GMA T.50s Niki Lauda : l'hypercar bascule enfin en production
Sur le Bahrain International Circuit, la GMA T.50s Niki Lauda vient de franchir une étape clé vers la production. Comment cette hypercar de piste signée Gordon Murray a-t-elle bousculé les repères des GT3 ?
La plupart des hypercars de piste restent des chiffres sur une fiche technique. La GMA T.50s Niki Lauda, elle, vient de prouver sur circuit ce dont elle est capable avant même que sa production ne démarre vraiment. Conçue par Gordon Murray Automotive, cette évolution extrême de la T.50 routière se destine uniquement aux journées circuit des clients les plus fortunés...
Un tour record à Bahreïn pour valider la GMA T.50s Niki Lauda
Annoncée il y a cinq ans, la T.50s vient de réussir son
test d'approbation de production sur le
Bahrain International Circuit, avec Dario Franchitti au volant. En
1:53.03, soit environ sept secondes plus vite qu'une GT3 de
référence, l'hypercar a décroché son feu vert
industriel.
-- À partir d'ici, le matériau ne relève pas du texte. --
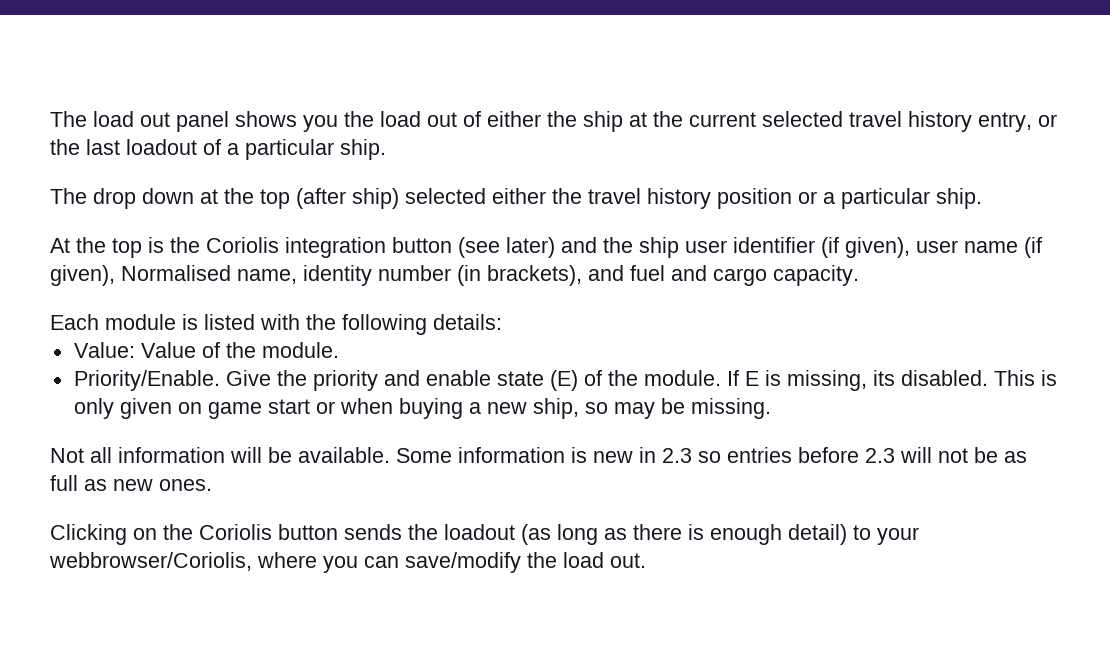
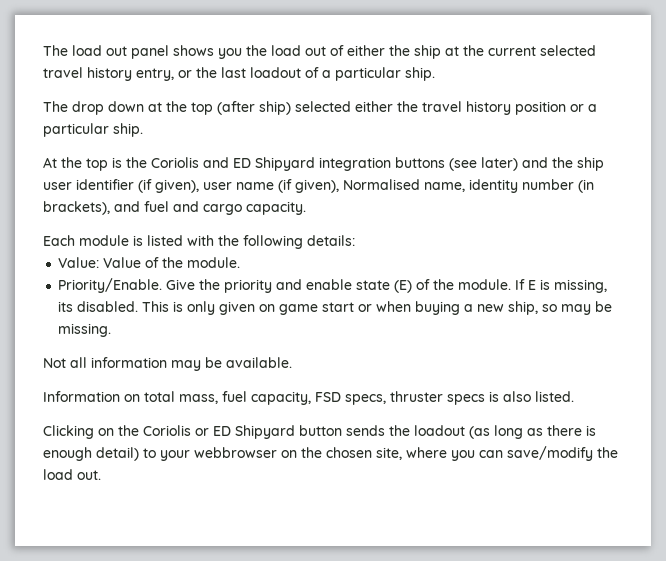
[285,237,452,258] integration button -> [203,157,445,171] and ED Shipyard integration buttons
[230,447,262,463] will -> [171,360,201,371] may
[396,447,1027,463] [50,475,212,491] Some information is new in 2.3 so entries before 2.3 will not be as full as new ones. -> [43,391,574,405] // Information on total mass, fuel capacity, FSD specs, thruster specs is also listed.
(272, 532) none -> [195,425,295,439] or ED Shipyard
[49,552,252,571] webbrowser/Coriolis, -> [194,447,402,460] webbrowser on the chosen site,

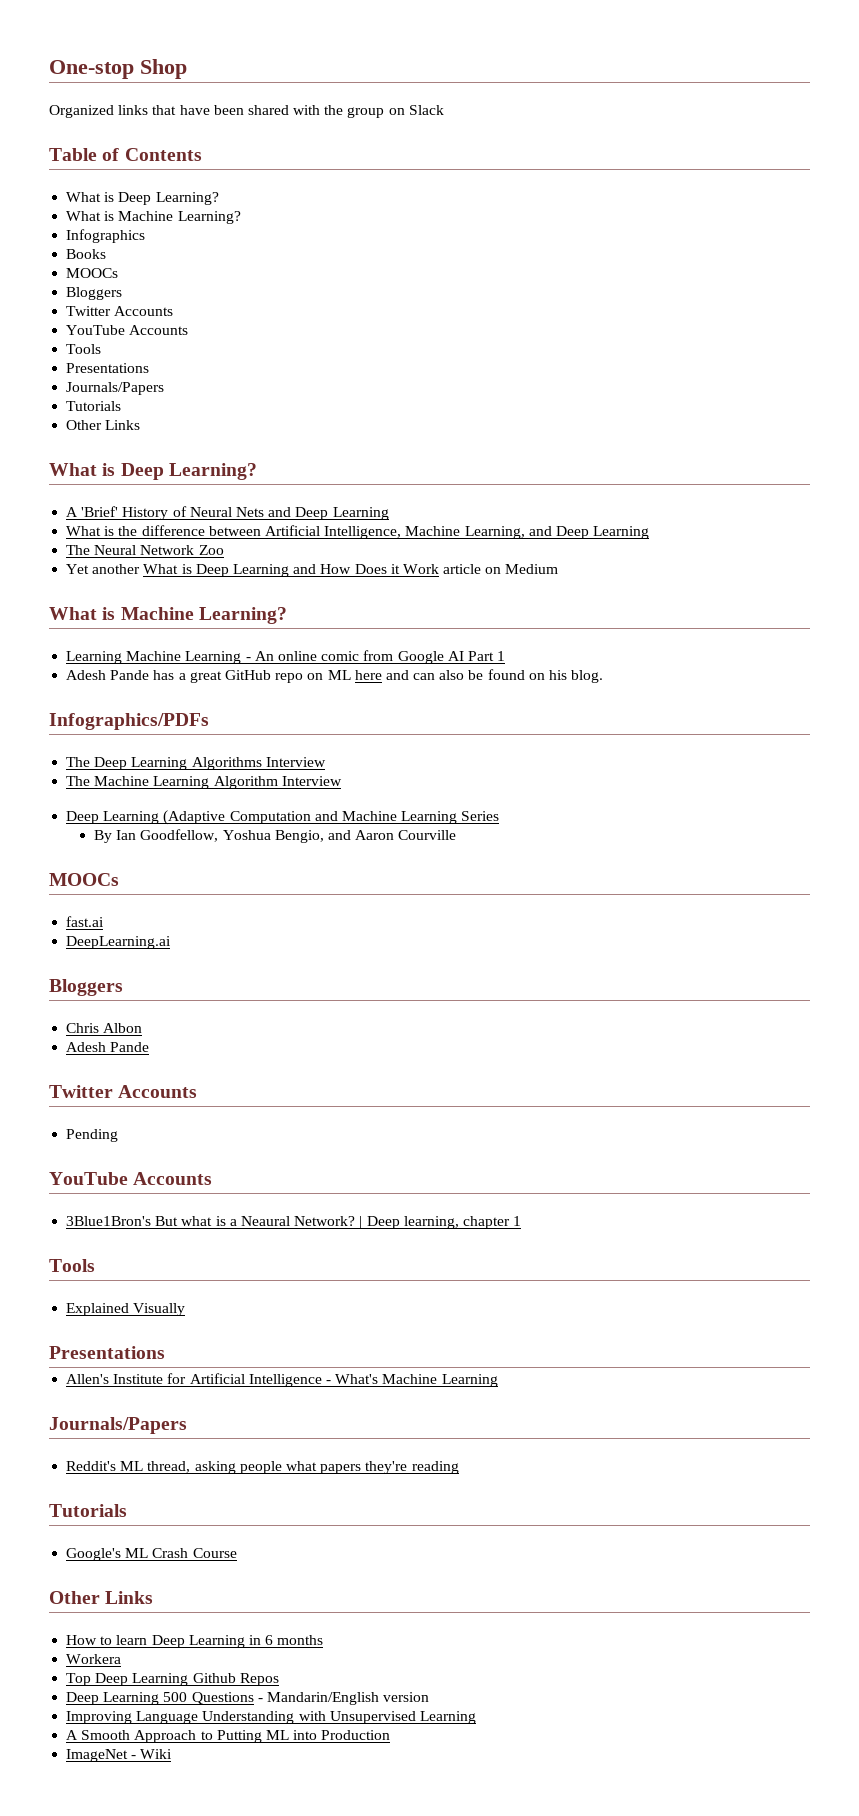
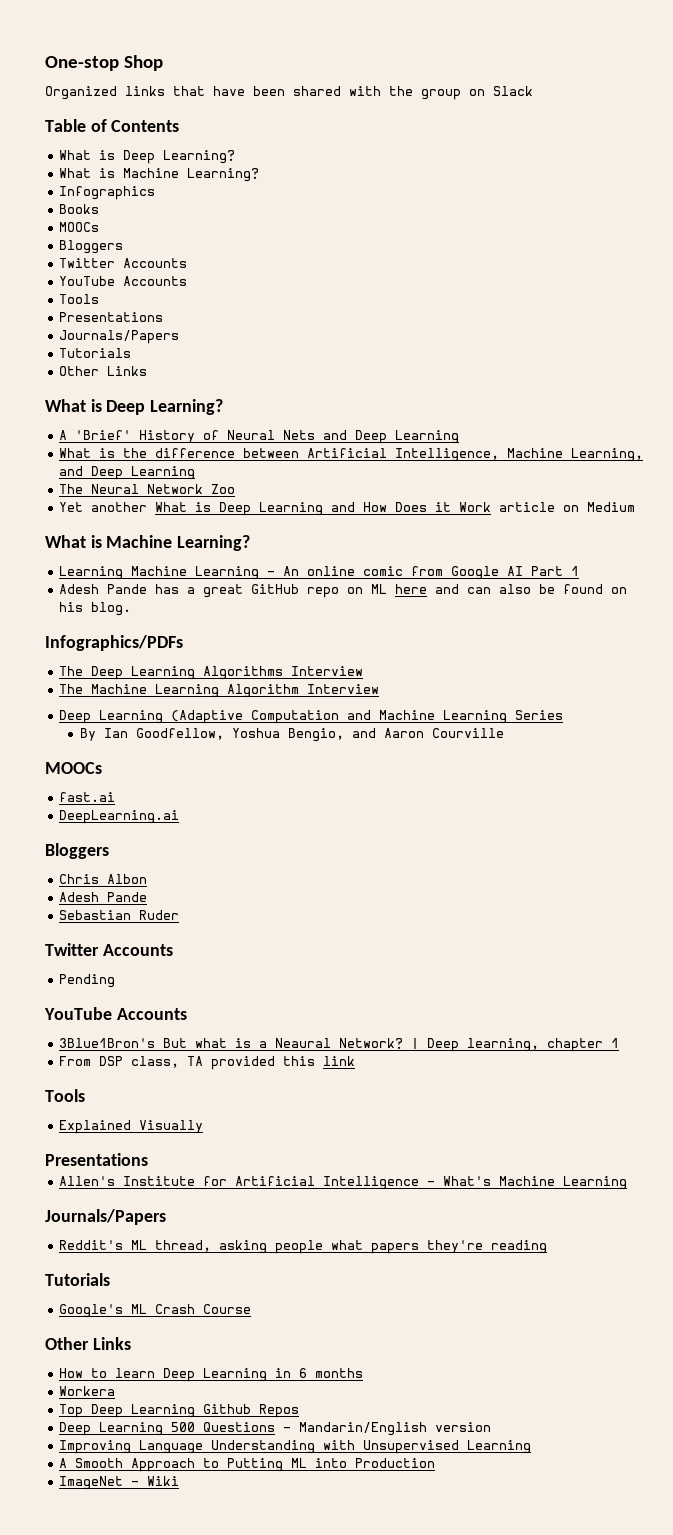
(150, 1047) none -> [59,910,180,920] // Sebastian Ruder
(522, 1221) none -> [59,1056,356,1070] // From DSP class, TA provided this link

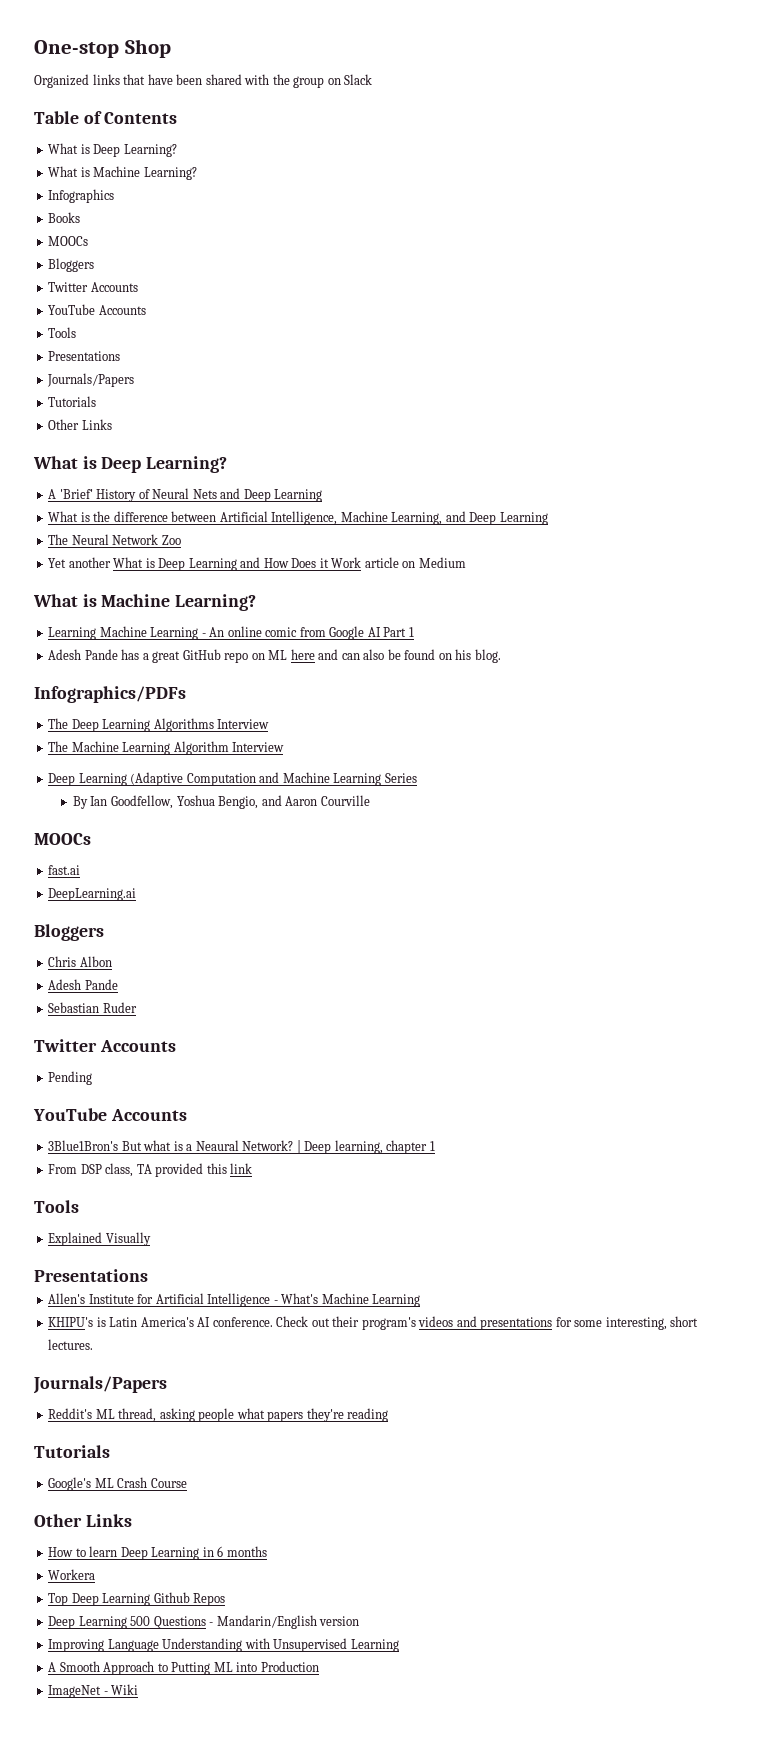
(628, 1183) none -> [48,1316,699,1330] [48,1339,94,1350] // KHIPU's is Latin America's AI conference. Check out their program's videos and presentations for some interesting, short lectures.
Les 25 voitures promises pourront maintenant
sortir des ateliers jusqu'à mi-2026.
Sur ce circuit de Formule 1 moderne, la T.50s a
atteint 269 km/h en pointe, encaissé 2,7 g en appui latéral et 3 g
au freinage, des valeurs proches de certaines voitures d'endurance.
Gordon Murray Automotive parle d'un "programme
d'essais complet", présenté comme "la conclusion d'un
processus méticuleux de développement, de revue, de raffinement et
de perfection de chaque caractéristique de la voiture", pour
s'assurer que chaque exemplaire supporte ce niveau d'effort.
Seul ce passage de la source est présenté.